Clews & Curios · Historical Background

From Tattered Brown Pulp to Brilliant New Editions

How an old dime-novel becomes a Dark Lantern Tales book — the photo-jig, the OCR software, the half-dozen revisions, and the hundred-plus hours per title.

From the Dark Lantern Tales archive · Filed under Clews & Curios

Mark here. Readers have asked me how these stories came to land in a Dark Lantern Tales book. Here, in a couple of parts, is the story in brief.

Detective mysteries in urban settings gradually became more popular in the late 1800s, and some of those are quite readable to an historical-fiction reader now. I have been reading and studying these old stories since my ’teens, and after reading quite a few hundred of these adventures, I have been selecting works for Dark Lantern Tales that, in my opinion, still hold up as a good story. These amount to a very tiny percentage of the many thousands of stories published in the 1870s to 1890s.

Mark Williams — editor and publisher of Dark Lantern Tales.

Part of my motivation is that as a reader I was disappointed in some of the eBook versions of old stories I bought for myself. “Seven Stories for $1.00” should have been a tip-off to low quality, but I also kept running into badly transferred text in full-price eBooks that appeared to otherwise be well produced. So I am motivated to publish well-crafted and enjoyable editions that please a discerning reader of historical fiction (readers like you and me).
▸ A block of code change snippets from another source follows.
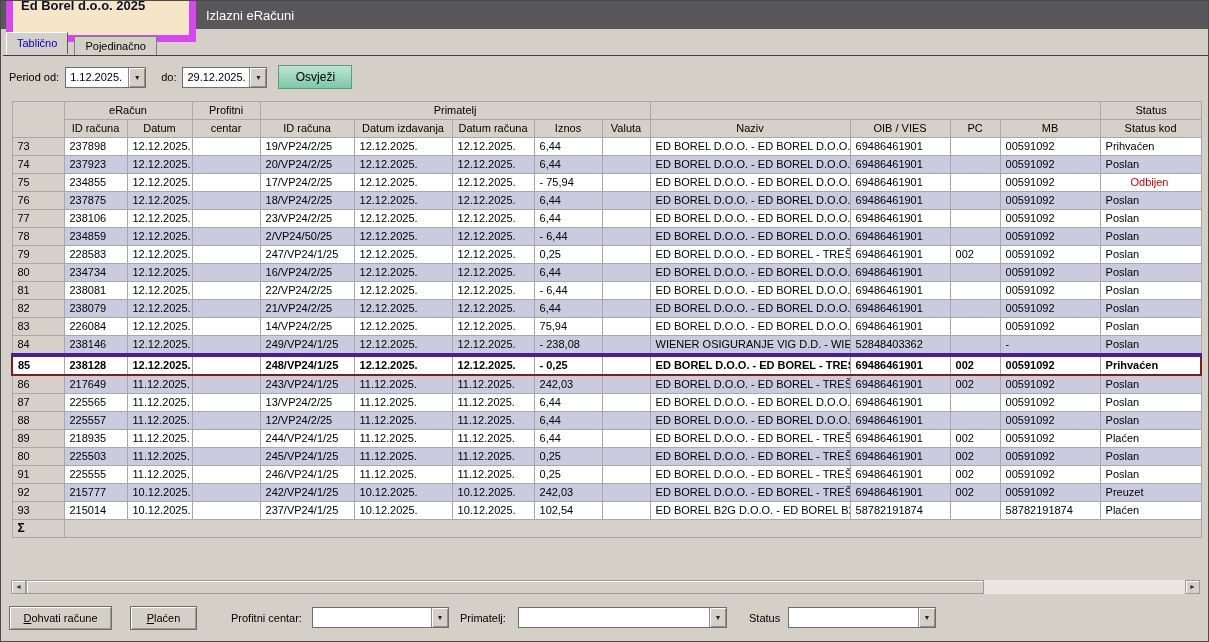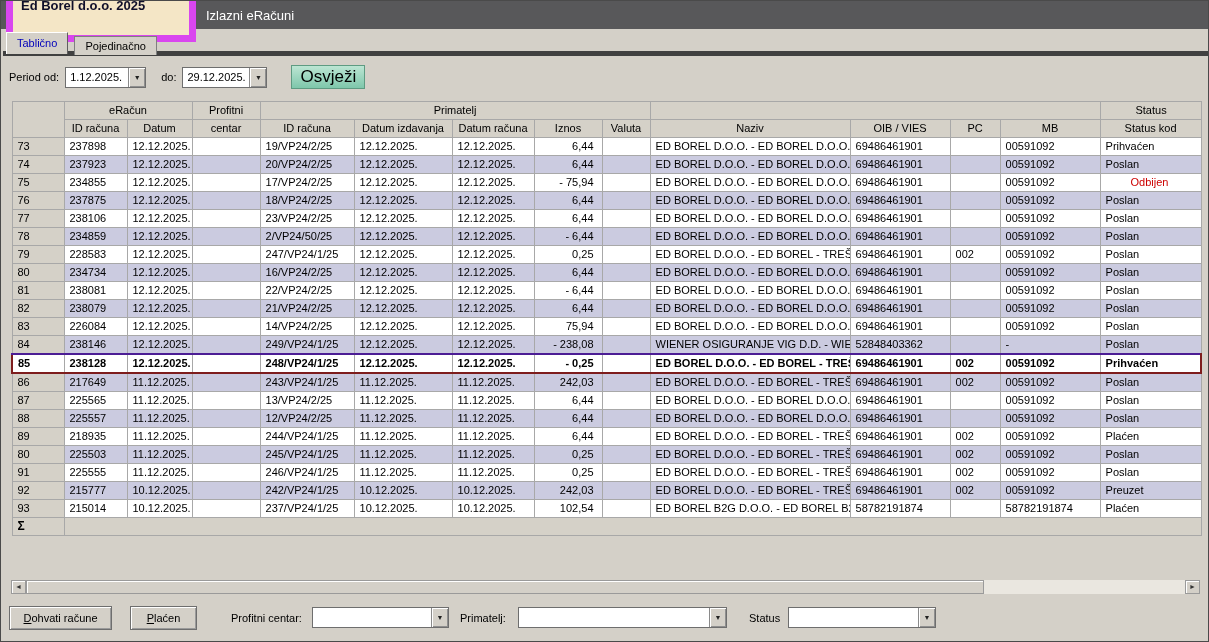--- a/index.html
+++ b/index.html
@@ -20,7 +20,7 @@
   .subtitle { color: #FFFFFF; font-size: 13px; margin-left: 10px; }
   
   .tabstrip { position: absolute; top: 31px; left: 2px; width: 1205px; height: 24px;
-              border-bottom: 5px solid #404040; }
+              border-bottom: 1px solid #404040; }
   .tab { position: relative; display: inline-block; margin-left: 3px;
          padding: 4px 10px 5px; border: 1px solid #7F7F7F; border-bottom: none;
          background: #D4D0C8; cursor: default; vertical-align: bottom; }

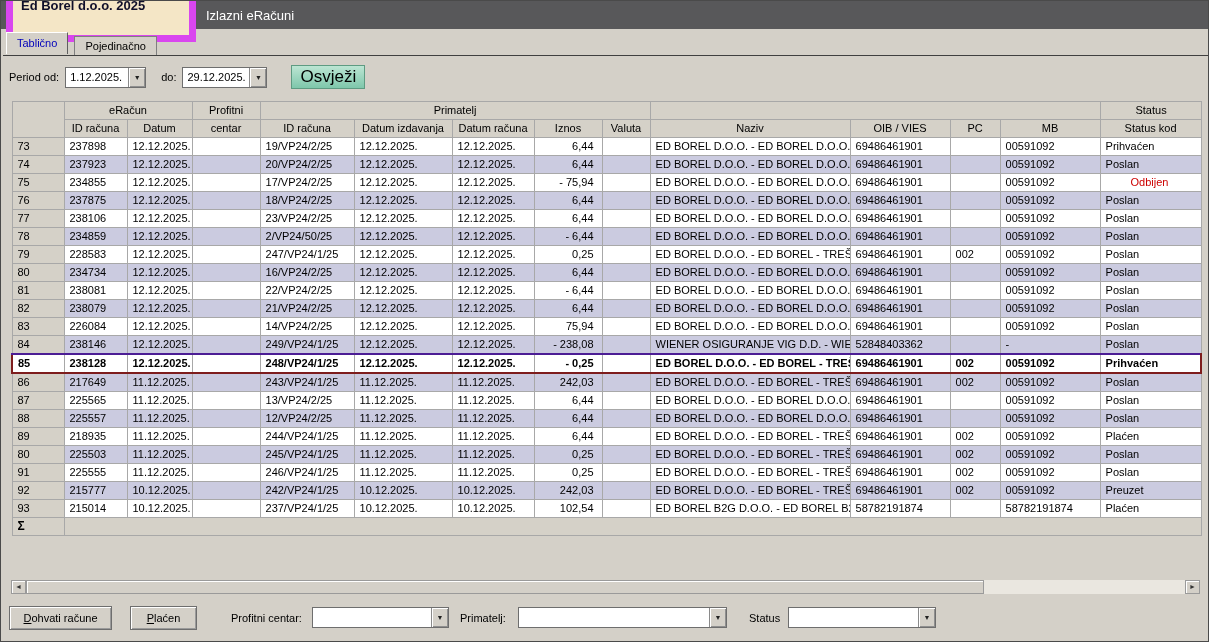--- a/index.html
+++ b/index.html
@@ -37,9 +37,9 @@
                box-shadow: inset 1px 1px 0 #FFFFFF, inset -1px -1px 0 #8F8F8F;
                font-size: 7px; display: flex; align-items: center; justify-content: center;
                color: #222; }
-  .refresh { margin-left: 24px; width: 74px; height: 24px;
+  .refresh { margin-left: 11px; width: 74px; height: 24px;
              background: linear-gradient(180deg, #BCE5D3, #7EC7AB);
-             border: 1px solid #5E9B82; font-family: inherit; font-size: 17px; }
+             border: 1px solid #5E9B82; font-family: inherit; font-size: 12px; }
   
   .gridwrap { position: absolute; top: 100px; left: 10px; }
   table.grid { border-collapse: collapse; table-layout: fixed; width: 1189px;

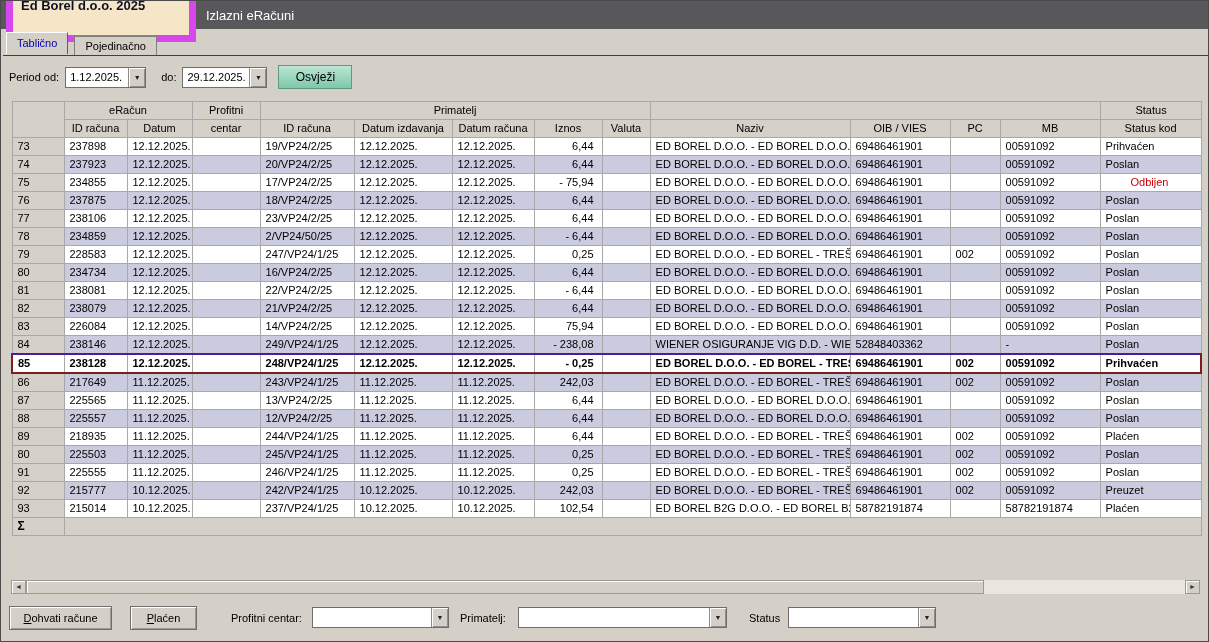--- a/index.html
+++ b/index.html
@@ -53,7 +53,7 @@
   tr.odd td { background: #FFFFFF; }
   tr.even td { background: #CBCBE0; }
   tr.odd td.rownum, tr.even td.rownum { background: #D5D1C8; }
-  td.iznos { text-align: right; padding-right: 8px; }
+  td.iznos { padding-right: 8px; }
   td.status-red { color: #CC0000; padding-left: 30px; }
   tr.selected td { font-weight: bold; background: #FFFFFF;
                    border-top: 2px solid #4c1d95; border-bottom: 2px solid #7E1D1D; }

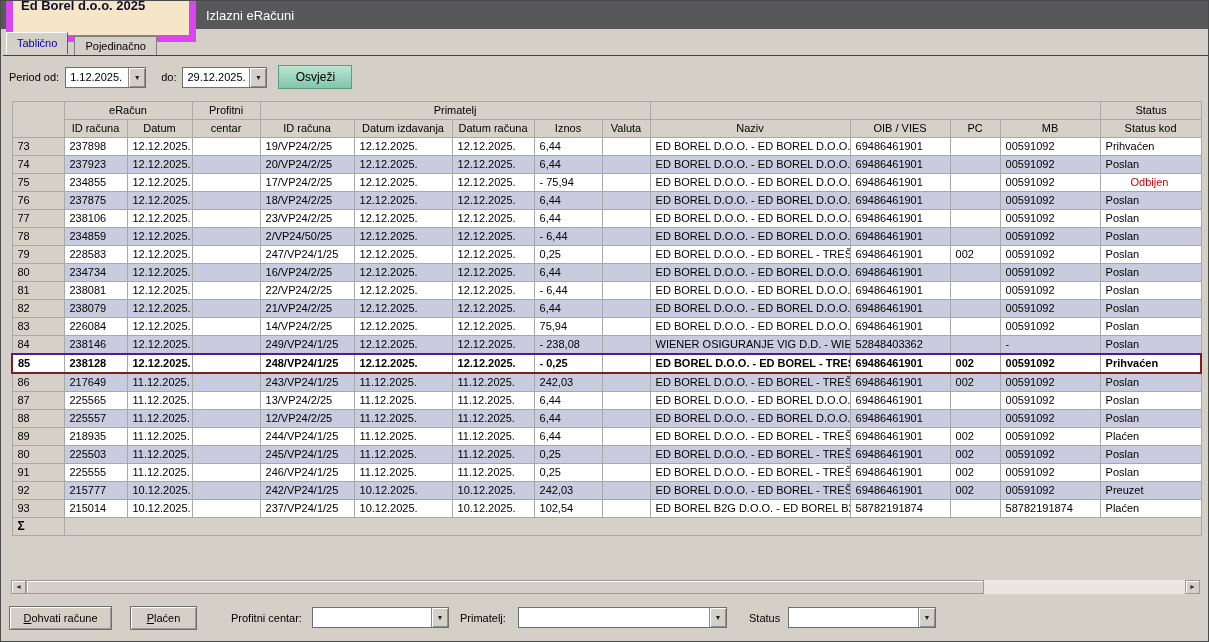--- a/index.html
+++ b/index.html
@@ -56,7 +56,7 @@
   td.iznos { padding-right: 8px; }
   td.status-red { color: #CC0000; padding-left: 30px; }
   tr.selected td { font-weight: bold; background: #FFFFFF;
-                   border-top: 2px solid #4c1d95; border-bottom: 2px solid #7E1D1D; }
+                   border-top: 4px solid #4c1d95; border-bottom: 2px solid #7E1D1D; }
   tr.selected td.rownum { background: #FFFFFF; }
   tr.selected td:first-child { border-left: 2px solid #7E1D1D; }
   tr.selected td:last-child { border-right: 2px solid #7E1D1D; }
Source material for Dark Lantern Tales.

My sources include originals I have collected over the years, plus scans I can locate online. The copy of a particular story I have may be missing chunks of text, copies online may have different text missing, and if it is a later printing, the plates may be worn to the point where whole lines are unreadable. Referring to multiple copies is useful. Around 1980, a scholastic company made photocopies of quite a few dime-library issues and distributed them to universities on microfilm. Those are rough copies, but they were the only alternative to working directly from originals until recently. Now some universities have high-quality scans. I try to gather two or three sources of the text before setting out to create a Dark Lantern Tales edition.

An original 1881 copy of Beadle’s New York Dime Library #161, editor’s collection.

Pulp paper mostly replaced better paper types for popular literature in the decades after the Civil War. Oddly, some earlier publications may exist in much better condition because the paper stock was better. Pulp is basically wood chips and acid; when new it can offer an inexpensive, somewhat white paper stock, but the acid is still in the paper and continues to digest it forever unless chemically stopped. Copies that sat for decades in an attic can be a different story. With such a small quantity of these original publications still around, the best copy that can be found is often brittle and dark brown from acid damage.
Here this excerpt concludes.